Material provided:
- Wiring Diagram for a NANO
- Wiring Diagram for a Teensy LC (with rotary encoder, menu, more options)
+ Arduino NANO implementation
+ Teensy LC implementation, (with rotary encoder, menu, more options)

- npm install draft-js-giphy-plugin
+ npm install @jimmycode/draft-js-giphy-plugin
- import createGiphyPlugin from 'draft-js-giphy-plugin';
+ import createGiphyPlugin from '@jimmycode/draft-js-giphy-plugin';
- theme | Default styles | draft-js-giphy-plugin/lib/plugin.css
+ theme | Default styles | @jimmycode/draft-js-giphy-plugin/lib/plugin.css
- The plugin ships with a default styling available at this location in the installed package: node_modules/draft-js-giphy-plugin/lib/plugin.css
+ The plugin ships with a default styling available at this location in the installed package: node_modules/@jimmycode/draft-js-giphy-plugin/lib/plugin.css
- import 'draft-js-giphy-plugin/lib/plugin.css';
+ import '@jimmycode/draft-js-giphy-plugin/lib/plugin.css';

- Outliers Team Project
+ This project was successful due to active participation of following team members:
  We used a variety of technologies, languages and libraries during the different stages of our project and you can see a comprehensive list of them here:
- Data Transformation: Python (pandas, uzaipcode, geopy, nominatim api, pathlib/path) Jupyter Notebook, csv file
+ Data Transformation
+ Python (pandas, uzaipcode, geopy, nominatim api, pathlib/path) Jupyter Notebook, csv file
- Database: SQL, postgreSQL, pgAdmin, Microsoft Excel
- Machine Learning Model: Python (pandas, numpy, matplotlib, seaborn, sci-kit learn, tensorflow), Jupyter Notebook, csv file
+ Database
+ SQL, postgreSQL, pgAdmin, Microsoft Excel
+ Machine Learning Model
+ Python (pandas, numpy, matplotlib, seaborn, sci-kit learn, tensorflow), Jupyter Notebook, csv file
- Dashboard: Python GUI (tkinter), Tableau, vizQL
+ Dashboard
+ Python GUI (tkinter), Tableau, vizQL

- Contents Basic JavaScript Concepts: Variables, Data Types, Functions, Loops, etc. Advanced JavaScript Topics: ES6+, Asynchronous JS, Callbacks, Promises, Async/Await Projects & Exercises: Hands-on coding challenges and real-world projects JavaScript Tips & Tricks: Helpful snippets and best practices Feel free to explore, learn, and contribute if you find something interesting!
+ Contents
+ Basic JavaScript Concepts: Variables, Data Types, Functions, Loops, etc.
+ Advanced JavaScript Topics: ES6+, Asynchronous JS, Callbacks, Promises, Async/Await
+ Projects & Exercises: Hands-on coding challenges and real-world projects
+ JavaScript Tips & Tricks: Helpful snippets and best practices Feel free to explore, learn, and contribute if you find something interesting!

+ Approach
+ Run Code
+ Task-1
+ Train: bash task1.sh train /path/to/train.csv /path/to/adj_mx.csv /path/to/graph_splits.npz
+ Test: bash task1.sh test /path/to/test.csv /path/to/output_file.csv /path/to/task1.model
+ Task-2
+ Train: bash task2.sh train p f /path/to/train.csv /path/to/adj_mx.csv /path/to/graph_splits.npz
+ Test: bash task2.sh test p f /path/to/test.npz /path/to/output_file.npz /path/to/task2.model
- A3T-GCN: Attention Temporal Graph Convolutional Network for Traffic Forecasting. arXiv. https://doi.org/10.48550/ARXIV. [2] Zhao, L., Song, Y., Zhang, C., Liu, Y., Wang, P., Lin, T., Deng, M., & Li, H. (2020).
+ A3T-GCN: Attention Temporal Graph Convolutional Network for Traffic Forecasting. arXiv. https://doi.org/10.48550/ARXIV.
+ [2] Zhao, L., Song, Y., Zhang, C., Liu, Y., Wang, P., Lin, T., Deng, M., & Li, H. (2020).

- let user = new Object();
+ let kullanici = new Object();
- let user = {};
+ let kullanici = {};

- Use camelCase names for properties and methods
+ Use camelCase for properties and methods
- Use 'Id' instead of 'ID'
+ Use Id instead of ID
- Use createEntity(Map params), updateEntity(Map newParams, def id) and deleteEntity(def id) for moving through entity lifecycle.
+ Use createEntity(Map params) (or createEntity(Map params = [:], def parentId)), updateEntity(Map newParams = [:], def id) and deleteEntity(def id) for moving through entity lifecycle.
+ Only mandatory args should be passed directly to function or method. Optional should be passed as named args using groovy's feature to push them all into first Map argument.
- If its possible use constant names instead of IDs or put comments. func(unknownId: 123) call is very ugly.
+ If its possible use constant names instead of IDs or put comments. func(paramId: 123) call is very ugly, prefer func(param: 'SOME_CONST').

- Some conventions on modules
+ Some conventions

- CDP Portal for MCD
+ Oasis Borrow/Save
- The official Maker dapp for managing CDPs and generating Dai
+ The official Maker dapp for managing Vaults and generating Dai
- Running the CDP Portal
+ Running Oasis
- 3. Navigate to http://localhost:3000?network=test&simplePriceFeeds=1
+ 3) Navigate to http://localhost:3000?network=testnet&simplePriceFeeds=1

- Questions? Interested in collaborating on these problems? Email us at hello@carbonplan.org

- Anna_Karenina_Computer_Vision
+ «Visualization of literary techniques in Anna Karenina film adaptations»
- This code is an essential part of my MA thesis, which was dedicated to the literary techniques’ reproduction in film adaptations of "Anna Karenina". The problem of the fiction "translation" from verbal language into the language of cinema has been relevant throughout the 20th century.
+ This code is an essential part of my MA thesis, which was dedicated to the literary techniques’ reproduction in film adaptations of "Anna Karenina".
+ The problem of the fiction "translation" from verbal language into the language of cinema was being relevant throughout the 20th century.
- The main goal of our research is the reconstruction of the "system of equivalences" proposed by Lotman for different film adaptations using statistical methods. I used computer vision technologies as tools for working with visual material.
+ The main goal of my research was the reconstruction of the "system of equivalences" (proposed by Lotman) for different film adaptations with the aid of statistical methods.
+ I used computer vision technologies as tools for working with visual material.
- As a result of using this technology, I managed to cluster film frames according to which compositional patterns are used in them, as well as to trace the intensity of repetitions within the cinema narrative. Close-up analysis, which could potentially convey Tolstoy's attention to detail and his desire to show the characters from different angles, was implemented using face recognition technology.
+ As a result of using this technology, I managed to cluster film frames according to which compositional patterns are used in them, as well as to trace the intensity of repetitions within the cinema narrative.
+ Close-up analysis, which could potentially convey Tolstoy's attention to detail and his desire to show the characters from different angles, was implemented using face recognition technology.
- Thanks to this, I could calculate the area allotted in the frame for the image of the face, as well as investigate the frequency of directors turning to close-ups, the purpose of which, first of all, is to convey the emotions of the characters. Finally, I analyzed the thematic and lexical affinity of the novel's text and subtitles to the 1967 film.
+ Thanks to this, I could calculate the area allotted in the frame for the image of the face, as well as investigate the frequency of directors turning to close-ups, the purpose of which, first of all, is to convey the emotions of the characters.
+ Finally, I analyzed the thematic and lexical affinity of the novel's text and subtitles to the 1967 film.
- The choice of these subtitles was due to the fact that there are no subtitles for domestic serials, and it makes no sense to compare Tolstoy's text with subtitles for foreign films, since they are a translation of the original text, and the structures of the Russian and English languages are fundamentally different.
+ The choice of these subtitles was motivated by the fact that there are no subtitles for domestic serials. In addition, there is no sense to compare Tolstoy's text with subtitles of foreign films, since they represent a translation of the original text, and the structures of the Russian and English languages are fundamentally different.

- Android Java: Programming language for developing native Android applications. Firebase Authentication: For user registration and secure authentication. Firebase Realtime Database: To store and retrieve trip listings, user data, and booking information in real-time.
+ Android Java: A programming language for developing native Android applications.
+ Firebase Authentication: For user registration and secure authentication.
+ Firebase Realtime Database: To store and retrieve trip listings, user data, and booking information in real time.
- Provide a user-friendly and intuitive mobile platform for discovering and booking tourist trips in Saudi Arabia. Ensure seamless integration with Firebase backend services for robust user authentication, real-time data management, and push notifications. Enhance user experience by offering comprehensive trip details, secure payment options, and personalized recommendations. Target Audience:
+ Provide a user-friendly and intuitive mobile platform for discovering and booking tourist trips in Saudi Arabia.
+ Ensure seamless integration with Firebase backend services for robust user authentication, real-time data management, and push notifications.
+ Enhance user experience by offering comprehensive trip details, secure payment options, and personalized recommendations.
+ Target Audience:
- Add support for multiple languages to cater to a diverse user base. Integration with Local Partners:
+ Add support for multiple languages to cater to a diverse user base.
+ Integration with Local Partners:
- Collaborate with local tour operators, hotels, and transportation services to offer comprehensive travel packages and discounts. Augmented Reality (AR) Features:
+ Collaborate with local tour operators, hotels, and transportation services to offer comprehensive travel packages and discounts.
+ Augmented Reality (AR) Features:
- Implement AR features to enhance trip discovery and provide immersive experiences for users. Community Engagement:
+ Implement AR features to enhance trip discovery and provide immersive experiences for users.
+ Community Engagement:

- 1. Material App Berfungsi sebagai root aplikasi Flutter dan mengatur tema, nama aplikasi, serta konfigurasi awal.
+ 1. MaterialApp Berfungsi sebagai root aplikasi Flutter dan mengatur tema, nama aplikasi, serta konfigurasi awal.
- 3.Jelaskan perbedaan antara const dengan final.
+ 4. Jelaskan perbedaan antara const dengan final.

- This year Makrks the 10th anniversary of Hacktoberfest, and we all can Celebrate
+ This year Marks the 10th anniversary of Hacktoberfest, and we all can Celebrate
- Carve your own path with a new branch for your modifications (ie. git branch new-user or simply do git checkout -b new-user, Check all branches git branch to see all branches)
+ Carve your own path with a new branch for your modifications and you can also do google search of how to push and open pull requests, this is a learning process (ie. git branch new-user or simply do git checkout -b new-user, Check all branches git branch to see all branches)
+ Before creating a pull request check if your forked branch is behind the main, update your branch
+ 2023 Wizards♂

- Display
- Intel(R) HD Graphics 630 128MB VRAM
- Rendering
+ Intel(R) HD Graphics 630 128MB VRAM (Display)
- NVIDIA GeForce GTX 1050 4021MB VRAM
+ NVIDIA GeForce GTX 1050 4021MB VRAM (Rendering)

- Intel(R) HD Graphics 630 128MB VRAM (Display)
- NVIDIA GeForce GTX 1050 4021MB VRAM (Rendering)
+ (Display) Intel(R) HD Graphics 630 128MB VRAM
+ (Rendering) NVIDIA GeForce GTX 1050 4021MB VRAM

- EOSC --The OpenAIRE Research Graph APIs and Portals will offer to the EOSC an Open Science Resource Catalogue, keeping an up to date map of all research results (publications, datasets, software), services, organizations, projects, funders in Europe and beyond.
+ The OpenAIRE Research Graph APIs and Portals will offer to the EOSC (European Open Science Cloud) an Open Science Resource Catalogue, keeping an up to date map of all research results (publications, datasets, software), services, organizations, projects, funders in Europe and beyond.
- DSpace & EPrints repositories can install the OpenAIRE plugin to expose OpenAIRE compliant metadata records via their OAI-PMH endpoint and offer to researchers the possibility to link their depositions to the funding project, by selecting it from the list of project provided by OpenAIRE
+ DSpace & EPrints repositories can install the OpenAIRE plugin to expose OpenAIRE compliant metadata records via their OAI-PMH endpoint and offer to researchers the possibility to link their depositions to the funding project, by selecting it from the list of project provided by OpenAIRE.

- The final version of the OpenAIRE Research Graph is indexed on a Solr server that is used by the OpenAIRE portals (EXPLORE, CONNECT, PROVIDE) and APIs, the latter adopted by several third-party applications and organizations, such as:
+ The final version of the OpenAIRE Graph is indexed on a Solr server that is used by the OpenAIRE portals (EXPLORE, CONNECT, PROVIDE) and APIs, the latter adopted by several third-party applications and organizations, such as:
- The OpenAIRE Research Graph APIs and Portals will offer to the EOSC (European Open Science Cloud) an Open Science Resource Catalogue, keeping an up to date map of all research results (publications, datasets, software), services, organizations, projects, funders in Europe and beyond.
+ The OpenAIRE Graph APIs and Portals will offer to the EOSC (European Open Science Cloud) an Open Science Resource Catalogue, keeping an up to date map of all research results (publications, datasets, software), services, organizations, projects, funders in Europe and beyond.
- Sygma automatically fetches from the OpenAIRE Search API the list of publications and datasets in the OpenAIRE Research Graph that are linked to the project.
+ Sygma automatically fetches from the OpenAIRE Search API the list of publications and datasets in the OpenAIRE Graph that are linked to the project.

What needs to be done:
Only one span is wanted. It runs from the first line of the listing through the line with "- Database: SQL, postgreSQL, pgAdmin, Microsoft", and each line must match exactly.

Response:
- Wiring Diagram for a NANO
- Wiring Diagram for a Teensy LC (with rotary encoder, menu, more options)
+ Arduino NANO implementation
+ Teensy LC implementation, (with rotary encoder, menu, more options)

- npm install draft-js-giphy-plugin
+ npm install @jimmycode/draft-js-giphy-plugin
- import createGiphyPlugin from 'draft-js-giphy-plugin';
+ import createGiphyPlugin from '@jimmycode/draft-js-giphy-plugin';
- theme | Default styles | draft-js-giphy-plugin/lib/plugin.css
+ theme | Default styles | @jimmycode/draft-js-giphy-plugin/lib/plugin.css
- The plugin ships with a default styling available at this location in the installed package: node_modules/draft-js-giphy-plugin/lib/plugin.css
+ The plugin ships with a default styling available at this location in the installed package: node_modules/@jimmycode/draft-js-giphy-plugin/lib/plugin.css
- import 'draft-js-giphy-plugin/lib/plugin.css';
+ import '@jimmycode/draft-js-giphy-plugin/lib/plugin.css';

- Outliers Team Project
+ This project was successful due to active participation of following team members:
  We used a variety of technologies, languages and libraries during the different stages of our project and you can see a comprehensive list of them here:
- Data Transformation: Python (pandas, uzaipcode, geopy, nominatim api, pathlib/path) Jupyter Notebook, csv file
+ Data Transformation
+ Python (pandas, uzaipcode, geopy, nominatim api, pathlib/path) Jupyter Notebook, csv file
- Database: SQL, postgreSQL, pgAdmin, Microsoft Excel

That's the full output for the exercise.